Clark doesn't believe there's an online business model. He's wrong.

I've previously described how newspapers don't have an online revenue problem, but rather an online audience problem. Just to put a point on it: I spent today with yet another newspaper new-media director whose biggest problem is sold-out ad inventory. The site needs people and pageviews.

You get people and pageviews by providing meaningful content and services.

We're not going to get meaningful content and services from journalists who spend their time reading each other and sniffing around each other's scents like a pack of dogs.

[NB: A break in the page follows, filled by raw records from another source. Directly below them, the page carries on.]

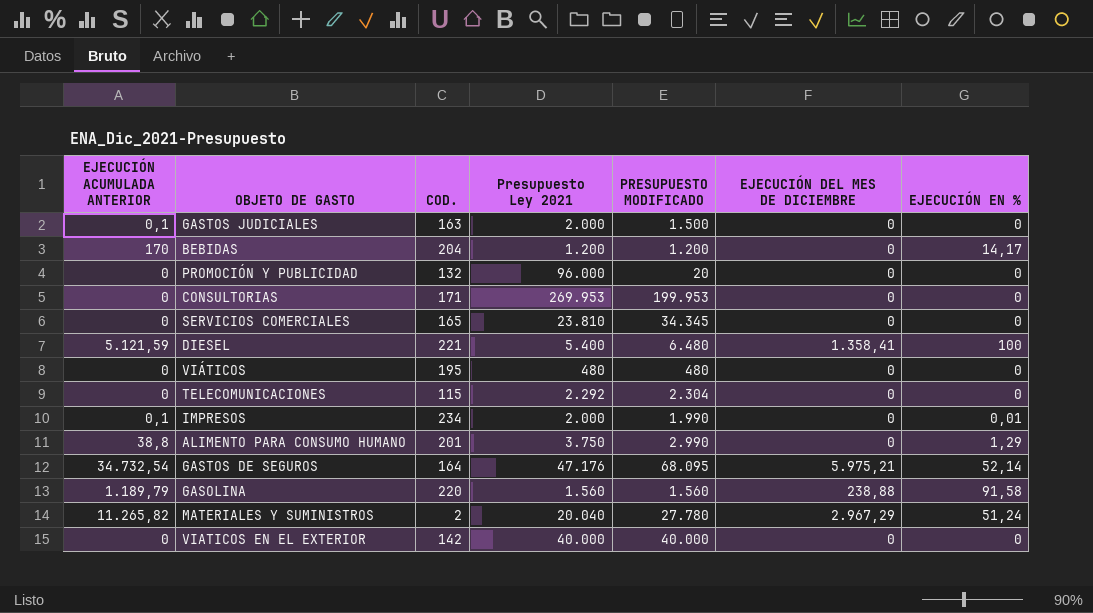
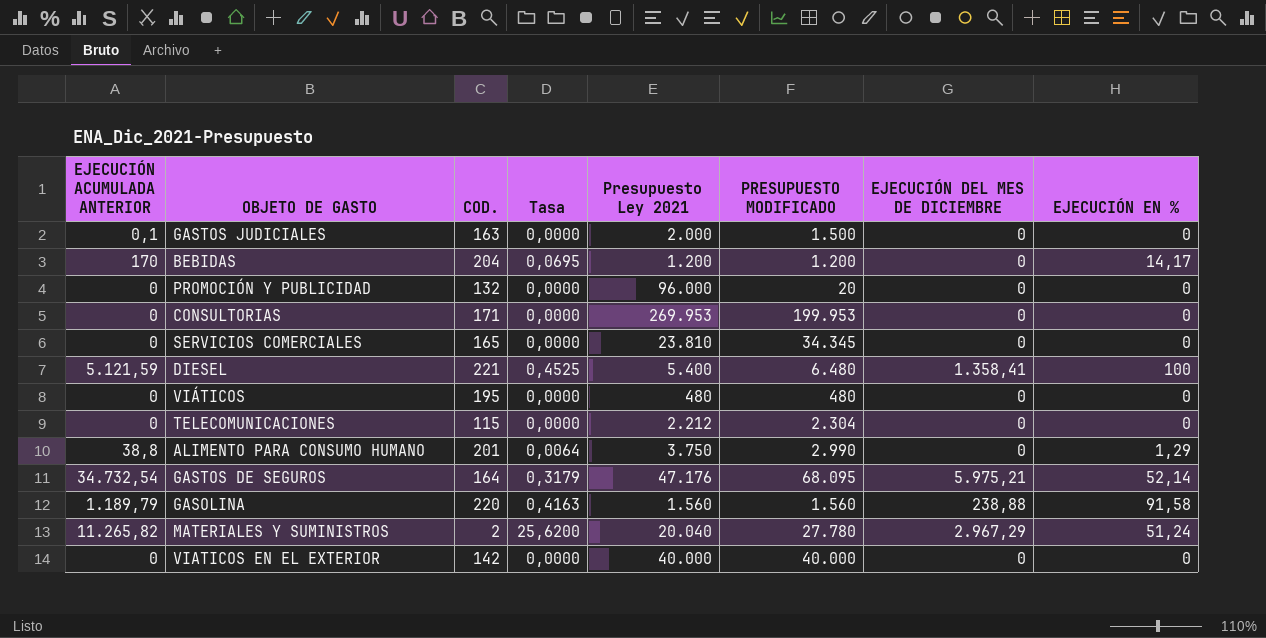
column Tasa | formula: none -> [EJECUCIÓN EN %] / [COD.]
row IMPRESOS: 0,1 | 234 | 2.000 | 1.990 | 0 | 0,01 -> none
TELECOMUNICACIONES | Presupuesto Ley 2021: 2.292 -> 2.212

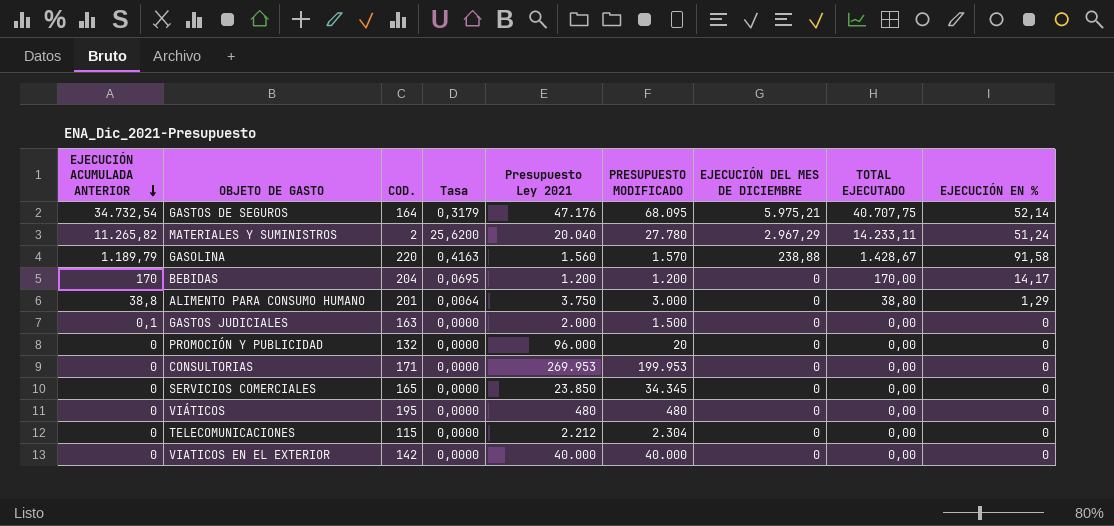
row order: none -> EJECUCIÓN ACUMULADA ANTERIOR descending
column TOTAL EJECUTADO | position: none -> 8
row DIESEL: 5.121,59 | 221 | 0,4525 | 5.400 | 6.480 | 1.358,41 | 100 -> none
GASOLINA | PRESUPUESTO MODIFICADO: 1.560 -> 1.570
ALIMENTO PARA CONSUMO HUMANO | PRESUPUESTO MODIFICADO: 2.990 -> 3.000
SERVICIOS COMERCIALES | Presupuesto Ley 2021: 23.810 -> 23.850

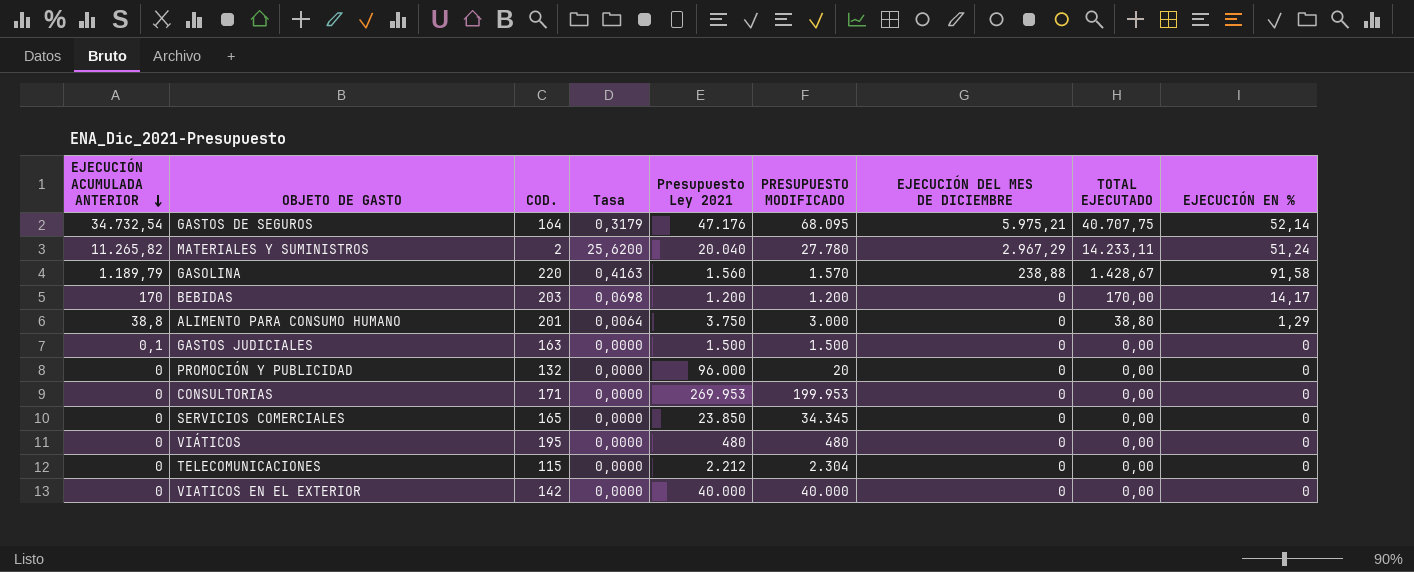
BEBIDAS | COD.: 204 -> 203
BEBIDAS | Tasa: 0,0695 -> 0,0698
GASTOS JUDICIALES | Presupuesto Ley 2021: 2.000 -> 1.500

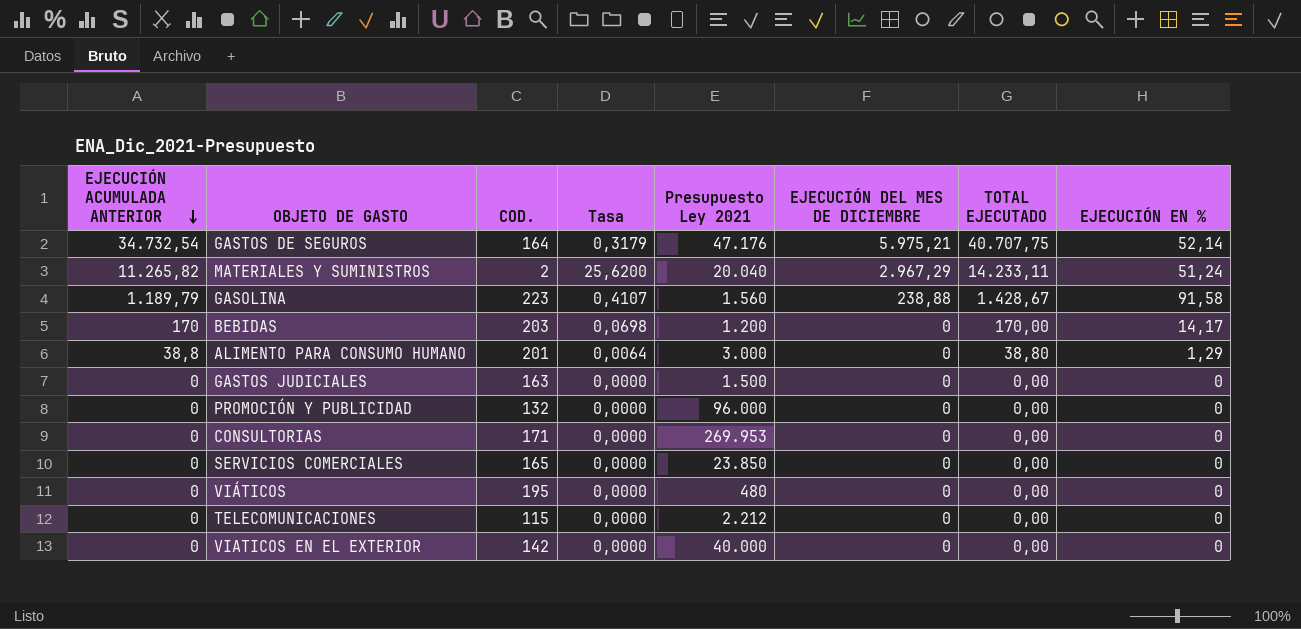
column PRESUPUESTO MODIFICADO | position: 6 -> none
GASOLINA | COD.: 220 -> 223
GASOLINA | Tasa: 0,4163 -> 0,4107
ALIMENTO PARA CONSUMO HUMANO | Presupuesto Ley 2021: 3.750 -> 3.000
GASTOS JUDICIALES | EJECUCIÓN ACUMULADA ANTERIOR: 0,1 -> 0

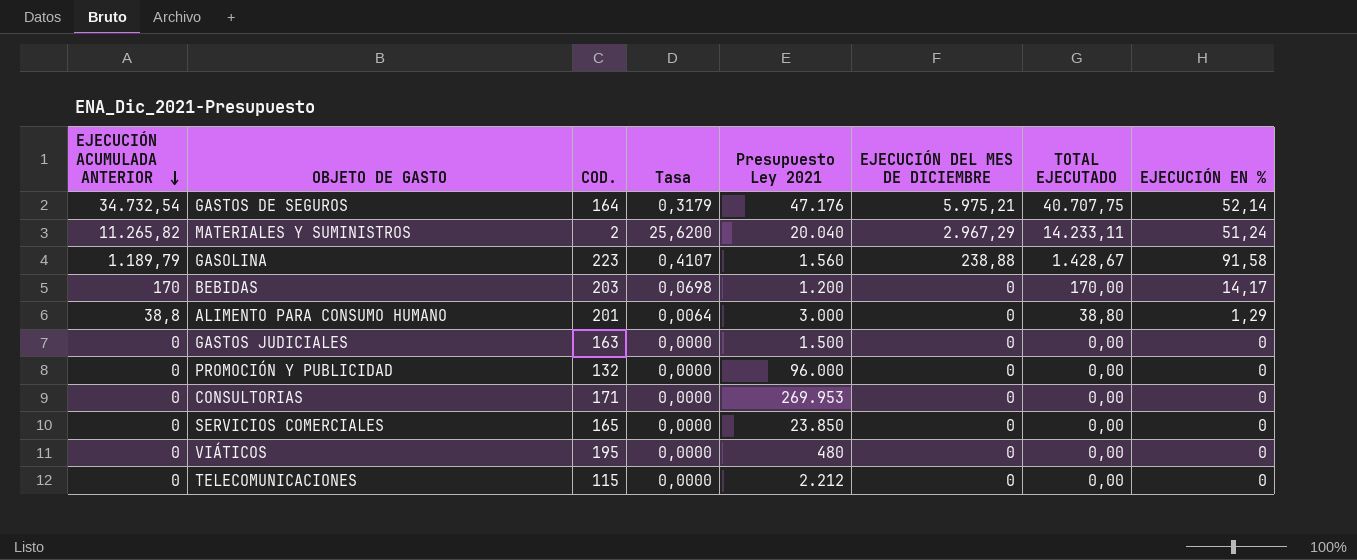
row VIATICOS EN EL EXTERIOR: 0 | 142 | 0,0000 | 40.000 | 0 | 0,00 | 0 -> none

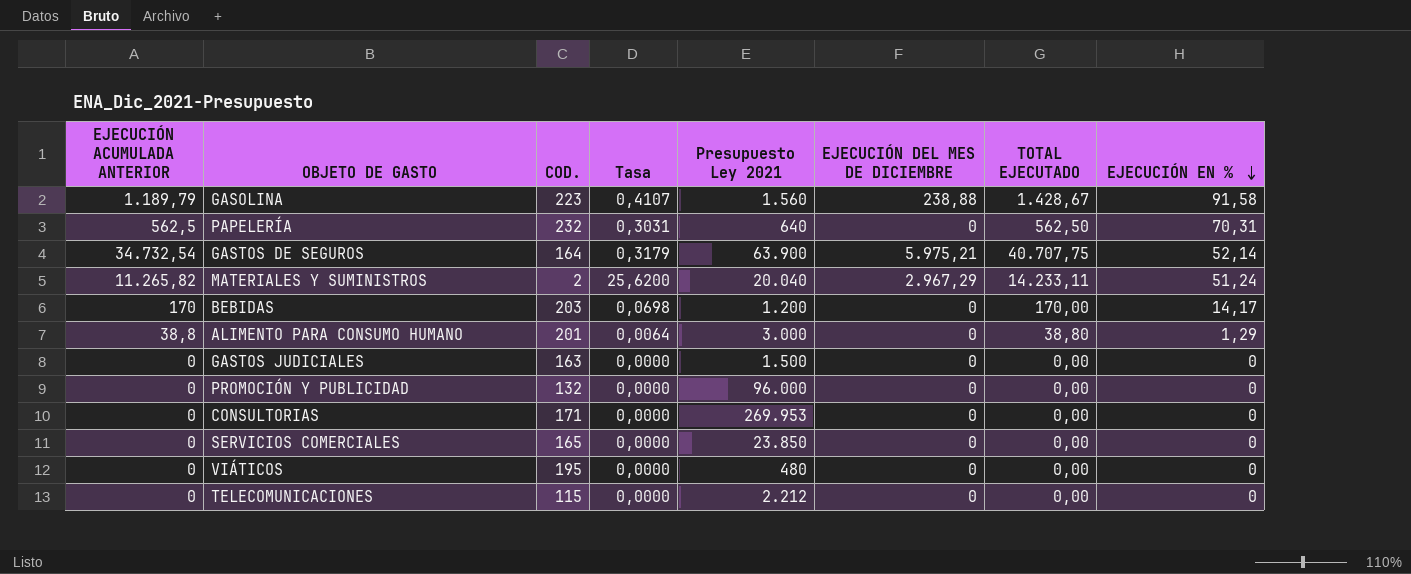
row order: EJECUCIÓN ACUMULADA ANTERIOR descending -> EJECUCIÓN EN % descending
row PAPELERÍA: none -> 562,5 | 232 | 0,3031 | 640 | 0 | 562,50 | 70,31
GASTOS DE SEGUROS | Presupuesto Ley 2021: 47.176 -> 63.900

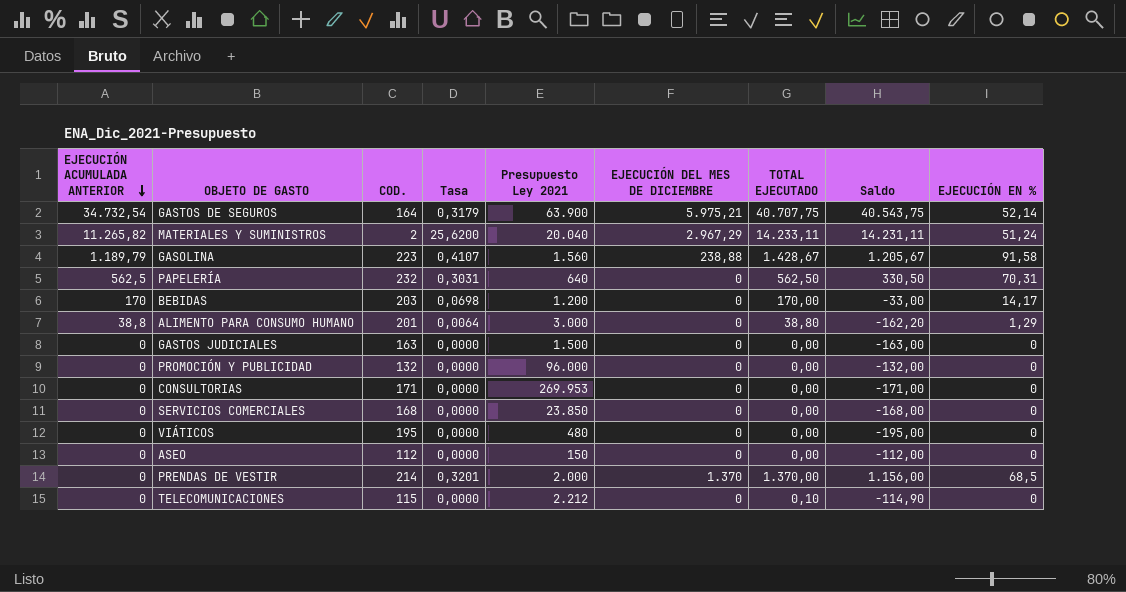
row order: EJECUCIÓN EN % descending -> EJECUCIÓN ACUMULADA ANTERIOR descending
column Saldo | formula: none -> [TOTAL EJECUTADO] - [COD.]
SERVICIOS COMERCIALES | COD.: 165 -> 168
row ASEO: none -> 0 | 112 | 0,0000 | 150 | 0 | 0,00 | -112,00 | 0
row PRENDAS DE VESTIR: none -> 0 | 214 | 0,3201 | 2.000 | 1.370 | 1.370,00 | 1.156,00 | 68,5
TELECOMUNICACIONES | TOTAL EJECUTADO: 0,00 -> 0,10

Don't compare your journalism with that of another newspaper. Compare it with the needs of the community.

What Alan said ...

Alan "Newsosaur" Mutter is one of my faves, and his brain drain post was a classic even before the comments started rolling in.

But the young net natives, for the most part, rank too low in the organizations that employ them to be invited to the pivotal discussions determining the stratgeic initiatives that could help their employers sustain their franchises.

“In most organizations, the people with the most online experience have the least political capital,” said one mid-level online editor at a newspaper. “It seems like the pace of change inside media is slowing, tied up in politics and lack of expertise in managing technical projects – while the pace of change is continuing apace outside our windows.”

This political-capital issue has long been my greatest concern about the organization fusion that's happening at many newspapers. I've seen it happen many times already: Newsroom resents not being in control of website. Editor maneuvers to gain control. Smart, creative new-media director is thrown overboard (or jumps overboard). Website takes a great leap backward, and only three or so years later does it begin to do creative work again.

There are many editors from the print side who are smart, thoughtful, observant and well grounded in the principles of operating on the Internet. There are others like this one cited by an anonymous poster on Mutter's site:

There's a story circulating about how the AME of online didn't know you could type a URL directly into a web browser... and there was that discussion on whether to include a blurb above a story describing, "what the blue underlined words were for".

Apocryphal, perhaps. But chillingly believable.

In a recent speech to the Arizona Newspaper Association, Tim McGuire said:

One last comment about innovation. It ain’t coming from anybody in this room. The chances of one of us here at the Scottsdale Chaparral going out of here an inventing a Google or even a viable innovation for newspapers is the same chance as all of us flying out of here on brooms. –None. So where is that innovation going to come from? Young people who, if we are smart, work for us. We don’t get the digital age and they do. And, that’s why its stupid, yes stupid for you to try to make every decision in your shop and act as if all wisdom resides in your office. It does not. If you want to foster true innovation in your organization involve your staff. Show them you trust them and build an environment which allows them to innovate.

Note that McGuire did NOT say "let them do whatever they want."

The role of a senior leader and manager is to cherish, coach, teach and grow talent. We need everything we can get from smart young people in our organizations. And we need senior leaders who know how to support them, how to clear middle-management roadblocks, how to say yes and when to say no.

We are at a critical turning point for American newspapers. We can't afford to drive away our smartest and most creative voices. The Internet not a publishing system, a Web site is not just another channel, and digitizing the thing we've been doing for the last century is not going to work. We need to think new thoughts, and pushing new thinkers out the door is a fatal mistake.